_EXERCISE PROMPT:_
Set all the entries down again, unaltered.

..............................

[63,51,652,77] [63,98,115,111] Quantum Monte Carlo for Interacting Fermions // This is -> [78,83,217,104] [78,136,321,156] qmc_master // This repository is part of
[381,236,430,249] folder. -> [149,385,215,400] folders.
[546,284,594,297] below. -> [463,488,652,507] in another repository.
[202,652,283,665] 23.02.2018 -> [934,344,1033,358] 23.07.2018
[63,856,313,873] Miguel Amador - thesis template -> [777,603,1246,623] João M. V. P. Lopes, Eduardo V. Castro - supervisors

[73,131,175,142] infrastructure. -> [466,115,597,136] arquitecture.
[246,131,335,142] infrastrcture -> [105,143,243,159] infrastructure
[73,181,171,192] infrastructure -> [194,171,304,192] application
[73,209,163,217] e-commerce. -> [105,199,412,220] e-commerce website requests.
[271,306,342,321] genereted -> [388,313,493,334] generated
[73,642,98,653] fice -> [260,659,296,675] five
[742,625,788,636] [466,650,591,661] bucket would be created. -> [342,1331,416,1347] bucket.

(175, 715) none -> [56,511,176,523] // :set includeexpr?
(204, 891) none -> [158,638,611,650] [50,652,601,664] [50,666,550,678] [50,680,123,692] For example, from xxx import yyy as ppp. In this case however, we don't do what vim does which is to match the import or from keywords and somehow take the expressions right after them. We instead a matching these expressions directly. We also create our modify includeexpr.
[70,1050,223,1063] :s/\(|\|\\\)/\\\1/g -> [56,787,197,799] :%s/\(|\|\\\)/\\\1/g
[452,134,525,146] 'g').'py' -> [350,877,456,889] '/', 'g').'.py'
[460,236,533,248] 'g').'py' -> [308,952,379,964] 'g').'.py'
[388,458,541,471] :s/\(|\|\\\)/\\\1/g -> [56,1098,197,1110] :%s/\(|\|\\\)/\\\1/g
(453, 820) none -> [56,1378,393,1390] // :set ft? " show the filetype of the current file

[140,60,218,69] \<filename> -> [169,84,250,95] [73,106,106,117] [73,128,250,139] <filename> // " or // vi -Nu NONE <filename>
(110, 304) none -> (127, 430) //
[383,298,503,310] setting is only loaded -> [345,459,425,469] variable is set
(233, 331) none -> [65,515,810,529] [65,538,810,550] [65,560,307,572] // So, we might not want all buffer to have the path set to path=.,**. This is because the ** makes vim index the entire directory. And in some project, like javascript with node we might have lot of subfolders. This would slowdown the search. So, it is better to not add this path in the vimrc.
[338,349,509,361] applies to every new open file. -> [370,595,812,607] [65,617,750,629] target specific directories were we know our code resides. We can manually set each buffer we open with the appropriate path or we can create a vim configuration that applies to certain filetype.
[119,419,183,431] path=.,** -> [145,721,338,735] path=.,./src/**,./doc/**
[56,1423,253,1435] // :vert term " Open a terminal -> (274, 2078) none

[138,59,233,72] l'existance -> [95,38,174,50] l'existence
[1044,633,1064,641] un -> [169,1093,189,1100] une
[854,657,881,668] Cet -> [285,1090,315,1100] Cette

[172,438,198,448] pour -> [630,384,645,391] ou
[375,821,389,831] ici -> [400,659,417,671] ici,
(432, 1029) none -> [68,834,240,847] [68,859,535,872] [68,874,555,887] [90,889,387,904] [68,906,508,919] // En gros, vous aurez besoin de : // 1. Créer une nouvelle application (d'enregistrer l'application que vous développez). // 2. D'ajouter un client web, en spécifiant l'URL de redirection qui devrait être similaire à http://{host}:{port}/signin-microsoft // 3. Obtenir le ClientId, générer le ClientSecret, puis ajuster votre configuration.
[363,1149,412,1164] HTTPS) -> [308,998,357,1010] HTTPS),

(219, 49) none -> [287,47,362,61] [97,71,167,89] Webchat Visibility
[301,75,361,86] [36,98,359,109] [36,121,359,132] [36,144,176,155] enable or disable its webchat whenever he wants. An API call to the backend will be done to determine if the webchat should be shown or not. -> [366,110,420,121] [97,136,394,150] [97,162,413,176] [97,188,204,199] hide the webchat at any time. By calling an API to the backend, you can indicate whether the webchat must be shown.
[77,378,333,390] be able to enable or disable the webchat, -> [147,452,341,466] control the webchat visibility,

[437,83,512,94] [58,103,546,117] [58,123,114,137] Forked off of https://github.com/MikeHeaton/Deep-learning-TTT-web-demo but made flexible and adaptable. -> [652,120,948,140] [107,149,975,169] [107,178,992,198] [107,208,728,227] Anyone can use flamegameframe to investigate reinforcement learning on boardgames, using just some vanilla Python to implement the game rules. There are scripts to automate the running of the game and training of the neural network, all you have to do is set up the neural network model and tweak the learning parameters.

..............................

_TASK OUTPUT:_
[63,51,652,77] [63,98,115,111] Quantum Monte Carlo for Interacting Fermions // This is -> [78,83,217,104] [78,136,321,156] qmc_master // This repository is part of
[381,236,430,249] folder. -> [149,385,215,400] folders.
[546,284,594,297] below. -> [463,488,652,507] in another repository.
[202,652,283,665] 23.02.2018 -> [934,344,1033,358] 23.07.2018
[63,856,313,873] Miguel Amador - thesis template -> [777,603,1246,623] João M. V. P. Lopes, Eduardo V. Castro - supervisors

[73,131,175,142] infrastructure. -> [466,115,597,136] arquitecture.
[246,131,335,142] infrastrcture -> [105,143,243,159] infrastructure
[73,181,171,192] infrastructure -> [194,171,304,192] application
[73,209,163,217] e-commerce. -> [105,199,412,220] e-commerce website requests.
[271,306,342,321] genereted -> [388,313,493,334] generated
[73,642,98,653] fice -> [260,659,296,675] five
[742,625,788,636] [466,650,591,661] bucket would be created. -> [342,1331,416,1347] bucket.

(175, 715) none -> [56,511,176,523] // :set includeexpr?
(204, 891) none -> [158,638,611,650] [50,652,601,664] [50,666,550,678] [50,680,123,692] For example, from xxx import yyy as ppp. In this case however, we don't do what vim does which is to match the import or from keywords and somehow take the expressions right after them. We instead a matching these expressions directly. We also create our modify includeexpr.
[70,1050,223,1063] :s/\(|\|\\\)/\\\1/g -> [56,787,197,799] :%s/\(|\|\\\)/\\\1/g
[452,134,525,146] 'g').'py' -> [350,877,456,889] '/', 'g').'.py'
[460,236,533,248] 'g').'py' -> [308,952,379,964] 'g').'.py'
[388,458,541,471] :s/\(|\|\\\)/\\\1/g -> [56,1098,197,1110] :%s/\(|\|\\\)/\\\1/g
(453, 820) none -> [56,1378,393,1390] // :set ft? " show the filetype of the current file

[140,60,218,69] \<filename> -> [169,84,250,95] [73,106,106,117] [73,128,250,139] <filename> // " or // vi -Nu NONE <filename>
(110, 304) none -> (127, 430) //
[383,298,503,310] setting is only loaded -> [345,459,425,469] variable is set
(233, 331) none -> [65,515,810,529] [65,538,810,550] [65,560,307,572] // So, we might not want all buffer to have the path set to path=.,**. This is because the ** makes vim index the entire directory. And in some project, like javascript with node we might have lot of subfolders. This would slowdown the search. So, it is better to not add this path in the vimrc.
[338,349,509,361] applies to every new open file. -> [370,595,812,607] [65,617,750,629] target specific directories were we know our code resides. We can manually set each buffer we open with the appropriate path or we can create a vim configuration that applies to certain filetype.
[119,419,183,431] path=.,** -> [145,721,338,735] path=.,./src/**,./doc/**
[56,1423,253,1435] // :vert term " Open a terminal -> (274, 2078) none

[138,59,233,72] l'existance -> [95,38,174,50] l'existence
[1044,633,1064,641] un -> [169,1093,189,1100] une
[854,657,881,668] Cet -> [285,1090,315,1100] Cette

[172,438,198,448] pour -> [630,384,645,391] ou
[375,821,389,831] ici -> [400,659,417,671] ici,
(432, 1029) none -> [68,834,240,847] [68,859,535,872] [68,874,555,887] [90,889,387,904] [68,906,508,919] // En gros, vous aurez besoin de : // 1. Créer une nouvelle application (d'enregistrer l'application que vous développez). // 2. D'ajouter un client web, en spécifiant l'URL de redirection qui devrait être similaire à http://{host}:{port}/signin-microsoft // 3. Obtenir le ClientId, générer le ClientSecret, puis ajuster votre configuration.
[363,1149,412,1164] HTTPS) -> [308,998,357,1010] HTTPS),

(219, 49) none -> [287,47,362,61] [97,71,167,89] Webchat Visibility
[301,75,361,86] [36,98,359,109] [36,121,359,132] [36,144,176,155] enable or disable its webchat whenever he wants. An API call to the backend will be done to determine if the webchat should be shown or not. -> [366,110,420,121] [97,136,394,150] [97,162,413,176] [97,188,204,199] hide the webchat at any time. By calling an API to the backend, you can indicate whether the webchat must be shown.
[77,378,333,390] be able to enable or disable the webchat, -> [147,452,341,466] control the webchat visibility,

[437,83,512,94] [58,103,546,117] [58,123,114,137] Forked off of https://github.com/MikeHeaton/Deep-learning-TTT-web-demo but made flexible and adaptable. -> [652,120,948,140] [107,149,975,169] [107,178,992,198] [107,208,728,227] Anyone can use flamegameframe to investigate reinforcement learning on boardgames, using just some vanilla Python to implement the game rules. There are scripts to automate the running of the game and training of the neural network, all you have to do is set up the neural network model and tweak the learning parameters.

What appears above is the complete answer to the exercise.